Data supplied
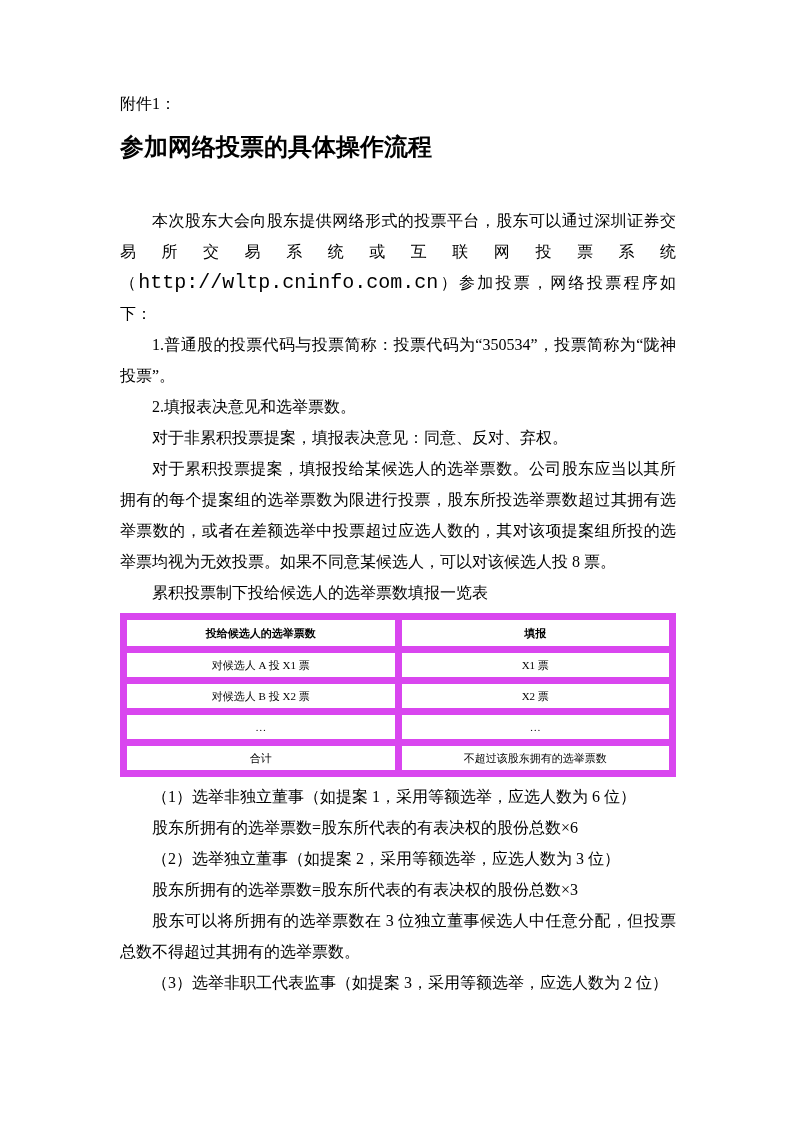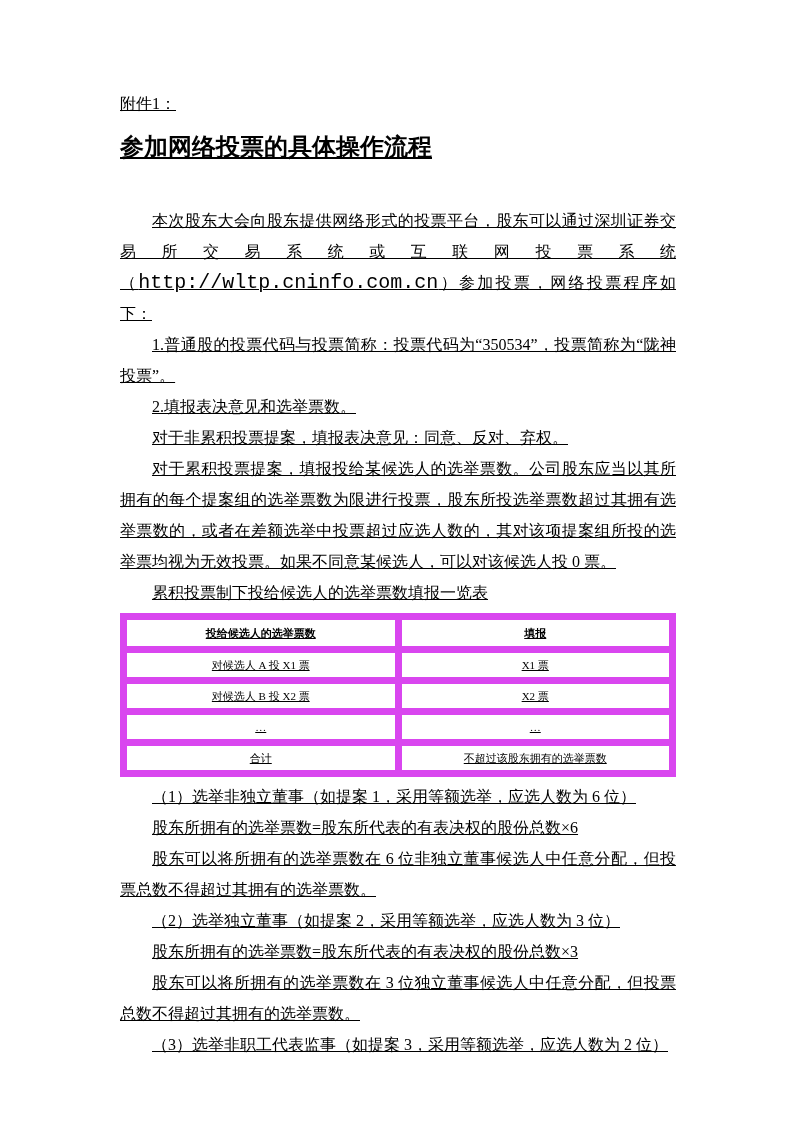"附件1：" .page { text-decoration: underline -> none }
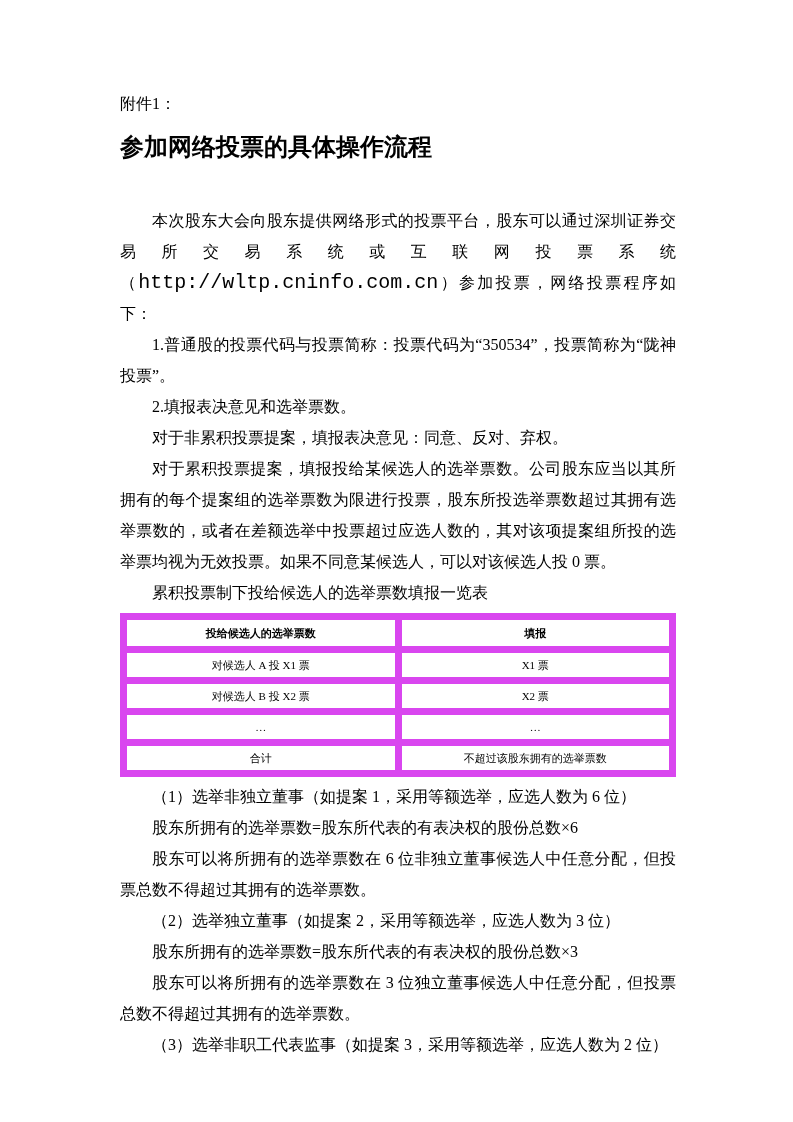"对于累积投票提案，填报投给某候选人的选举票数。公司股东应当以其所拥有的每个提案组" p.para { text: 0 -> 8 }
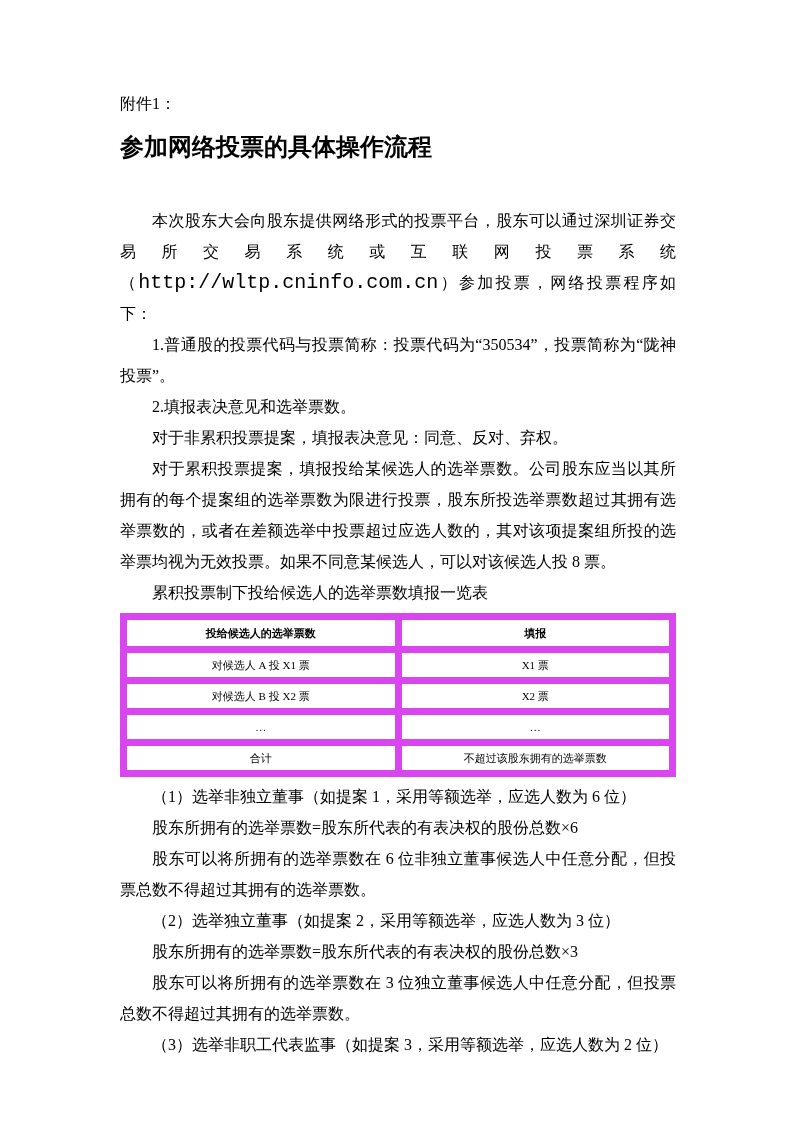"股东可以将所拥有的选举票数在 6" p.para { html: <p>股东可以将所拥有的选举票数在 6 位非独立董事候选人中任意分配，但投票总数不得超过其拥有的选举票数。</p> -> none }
---
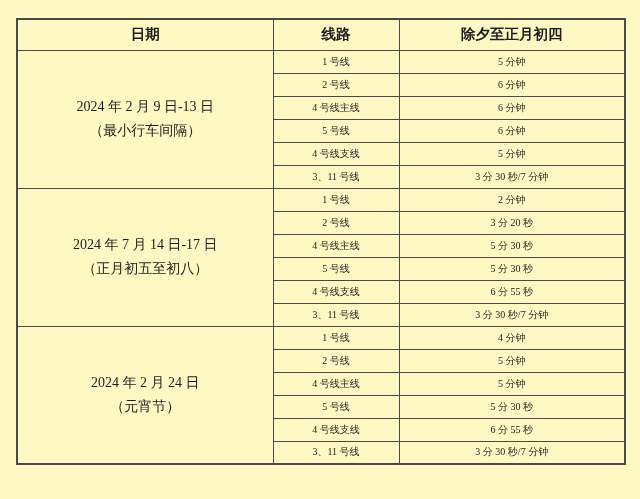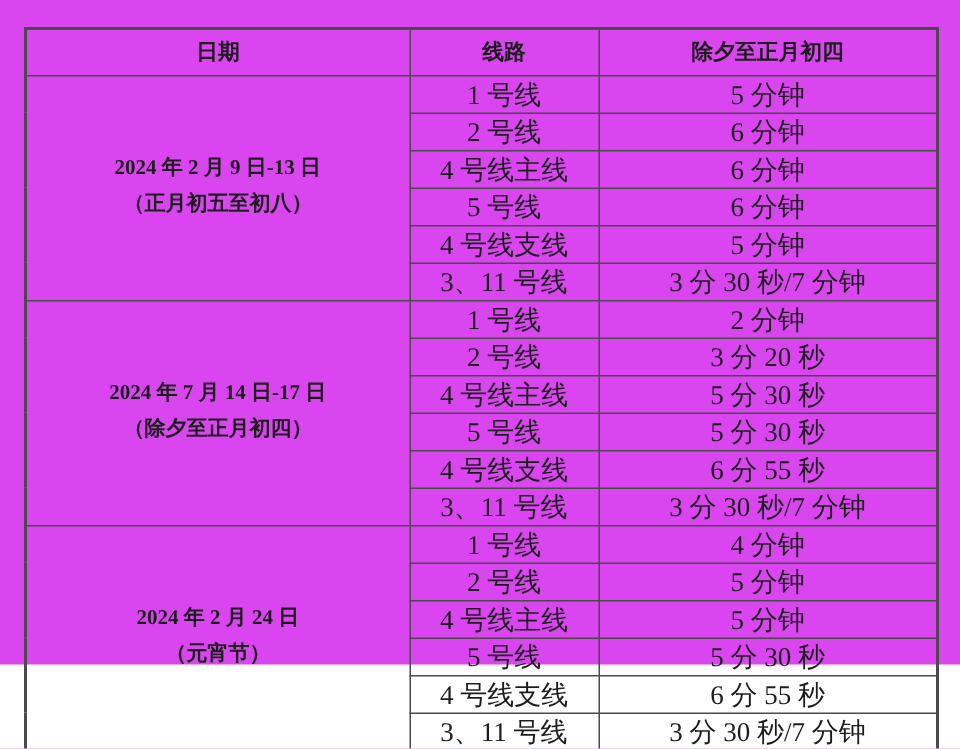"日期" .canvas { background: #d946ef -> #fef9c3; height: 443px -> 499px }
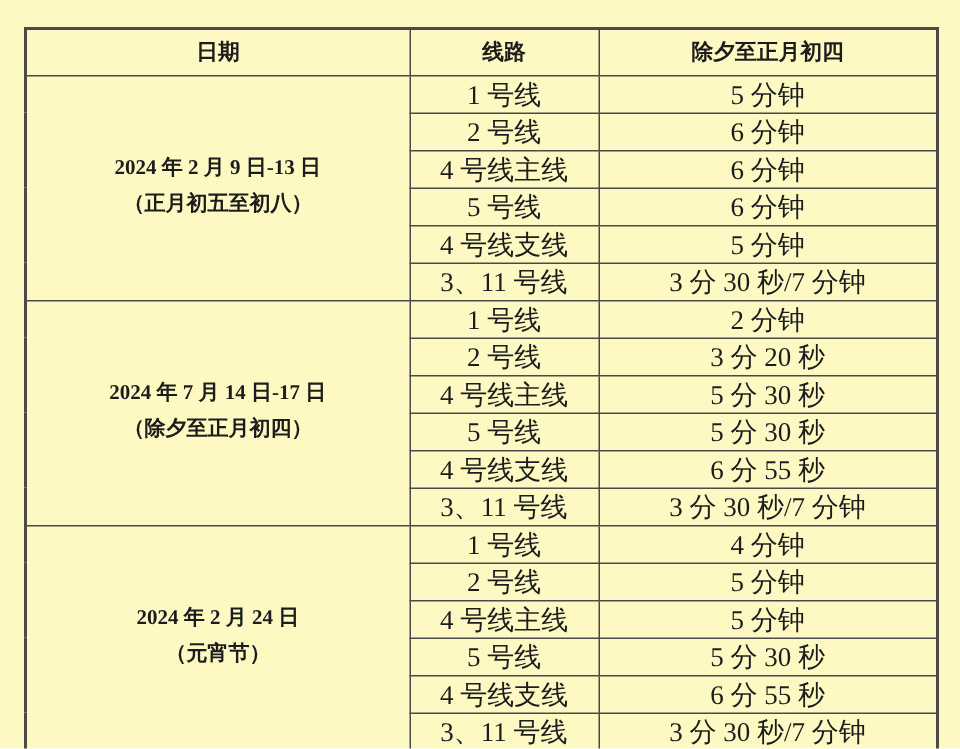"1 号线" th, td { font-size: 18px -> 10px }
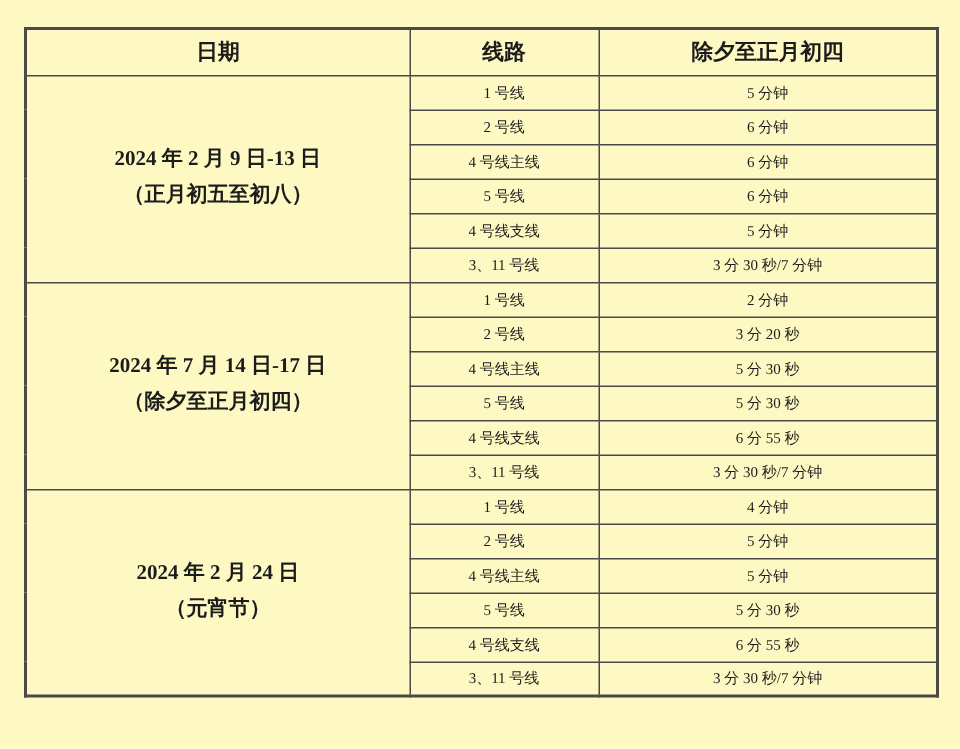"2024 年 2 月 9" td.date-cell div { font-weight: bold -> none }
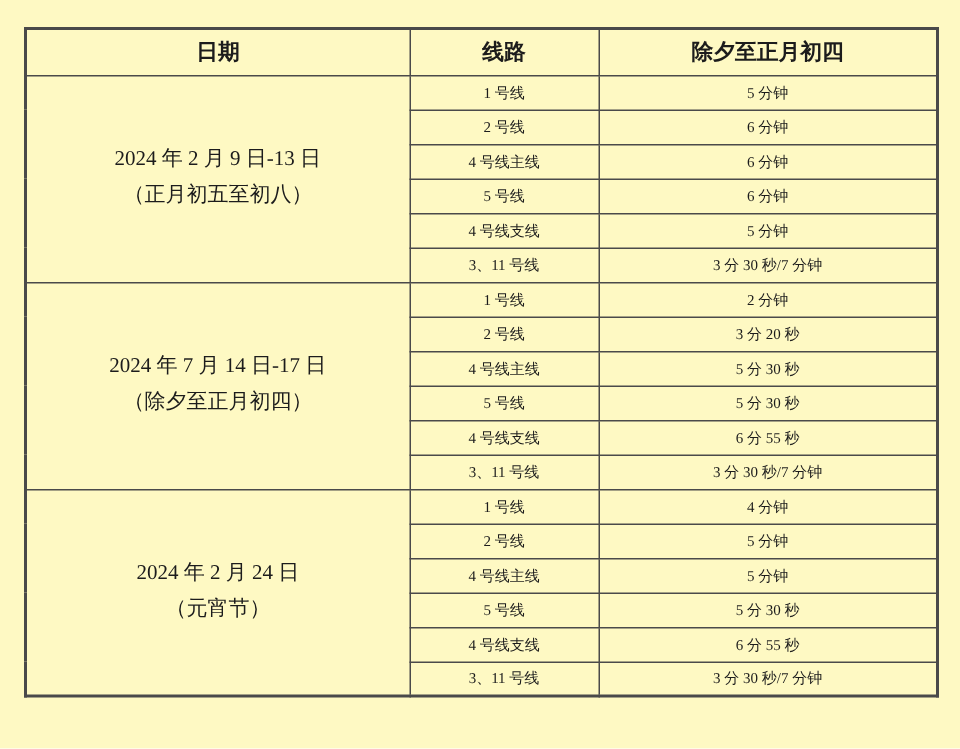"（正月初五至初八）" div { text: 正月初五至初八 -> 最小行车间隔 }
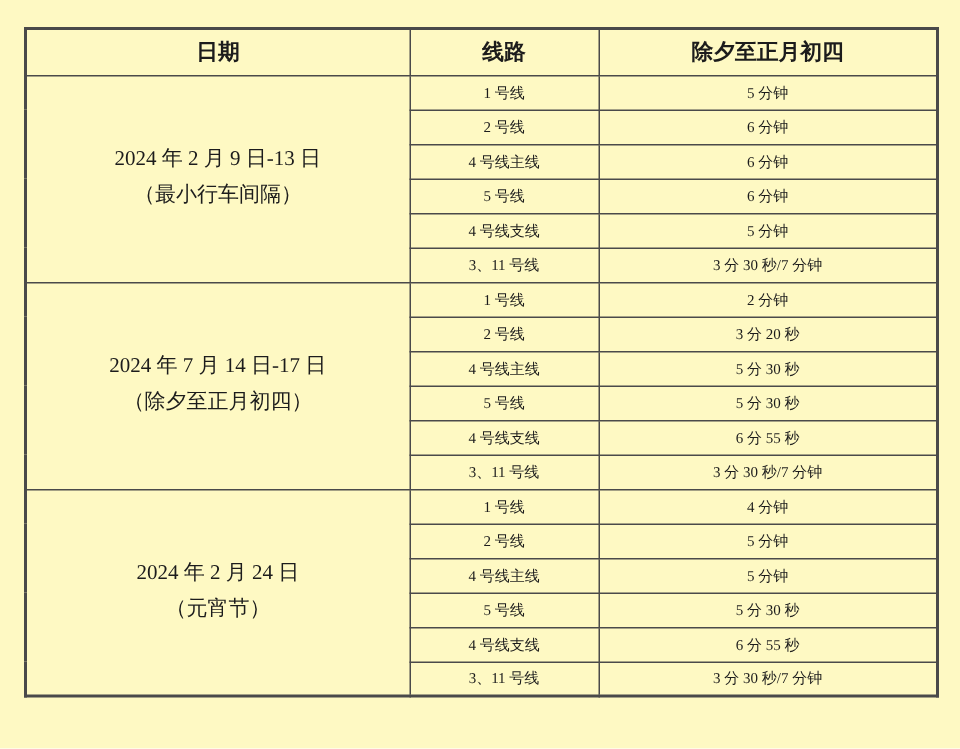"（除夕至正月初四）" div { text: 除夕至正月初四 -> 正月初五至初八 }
...
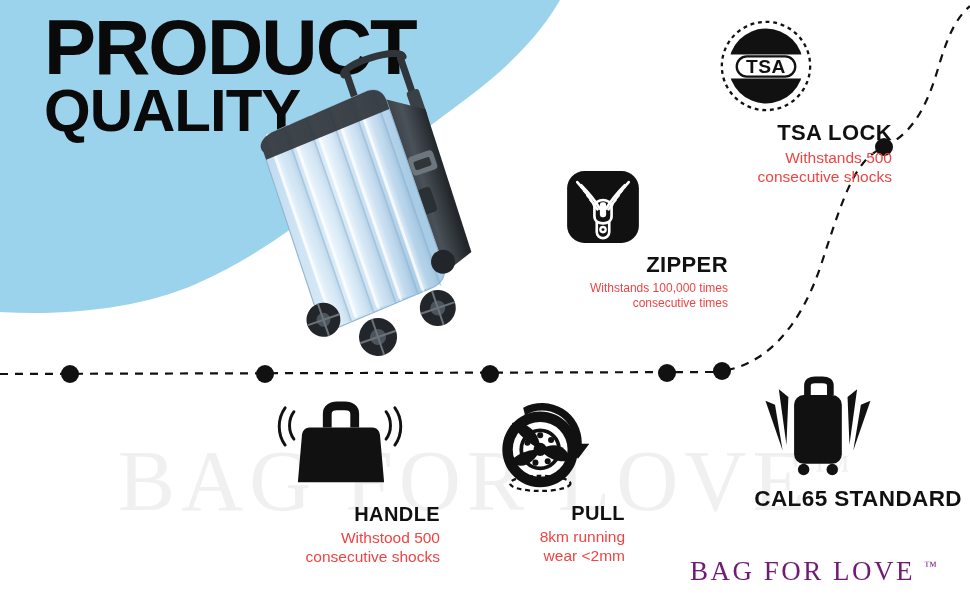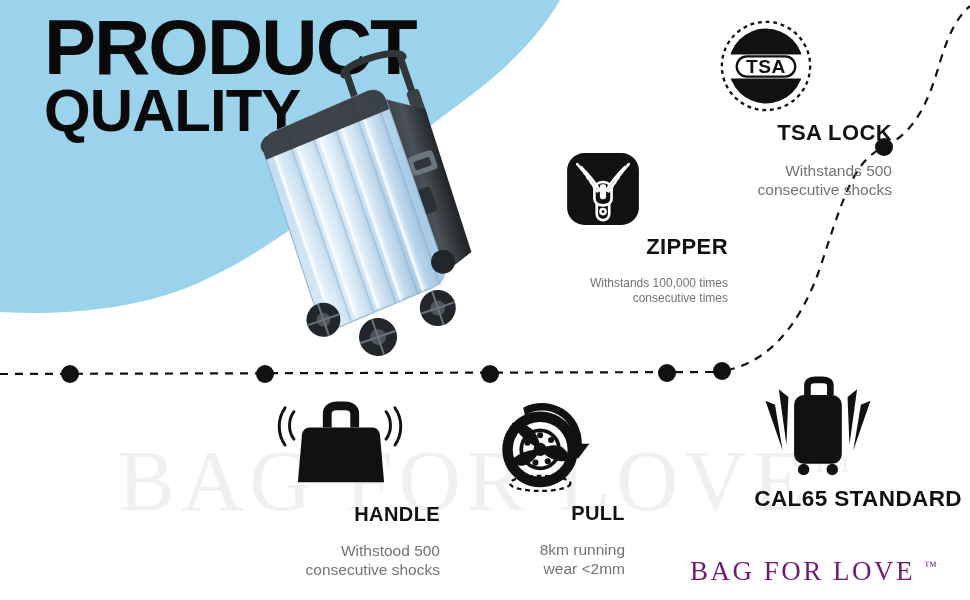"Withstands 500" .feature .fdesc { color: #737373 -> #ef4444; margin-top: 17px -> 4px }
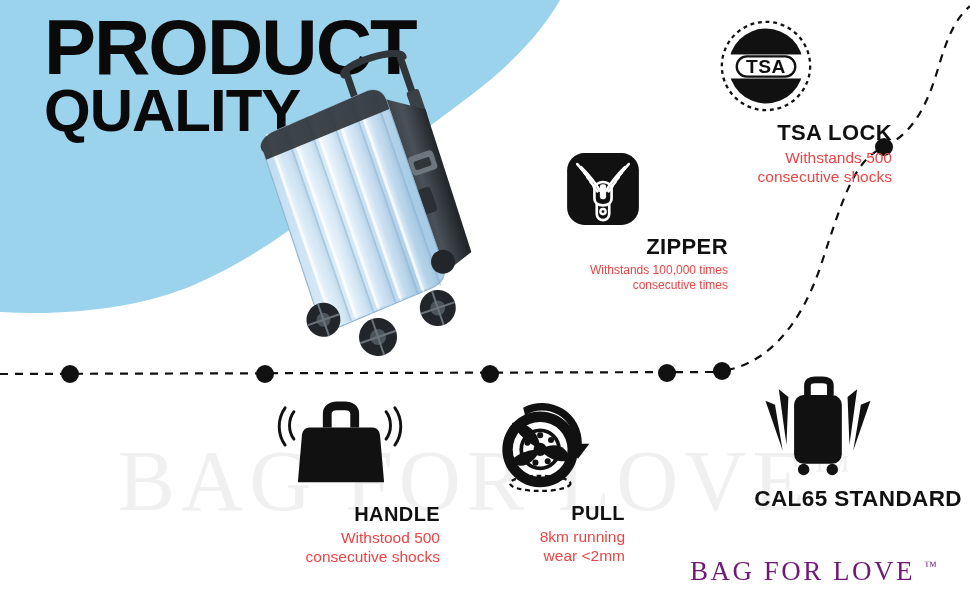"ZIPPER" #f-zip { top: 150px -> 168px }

What is expected
Only one stretch of the listing is wanted: the lines starting at the one with "text-decoration: underline ->" and ending at the one with "html: <p>股东可以将所拥有的选举票数在 6", copied exactly and free of pictures.

Exercise output
"附件1：" .page { text-decoration: underline -> none }
"对于累积投票提案，填报投给某候选人的选举票数。公司股东应当以其所拥有的每个提案组" p.para { text: 0 -> 8 }
"股东可以将所拥有的选举票数在 6" p.para { html: <p>股东可以将所拥有的选举票数在 6 位非独立董事候选人中任意分配，但投票总数不得超过其拥有的选举票数。</p> -> none }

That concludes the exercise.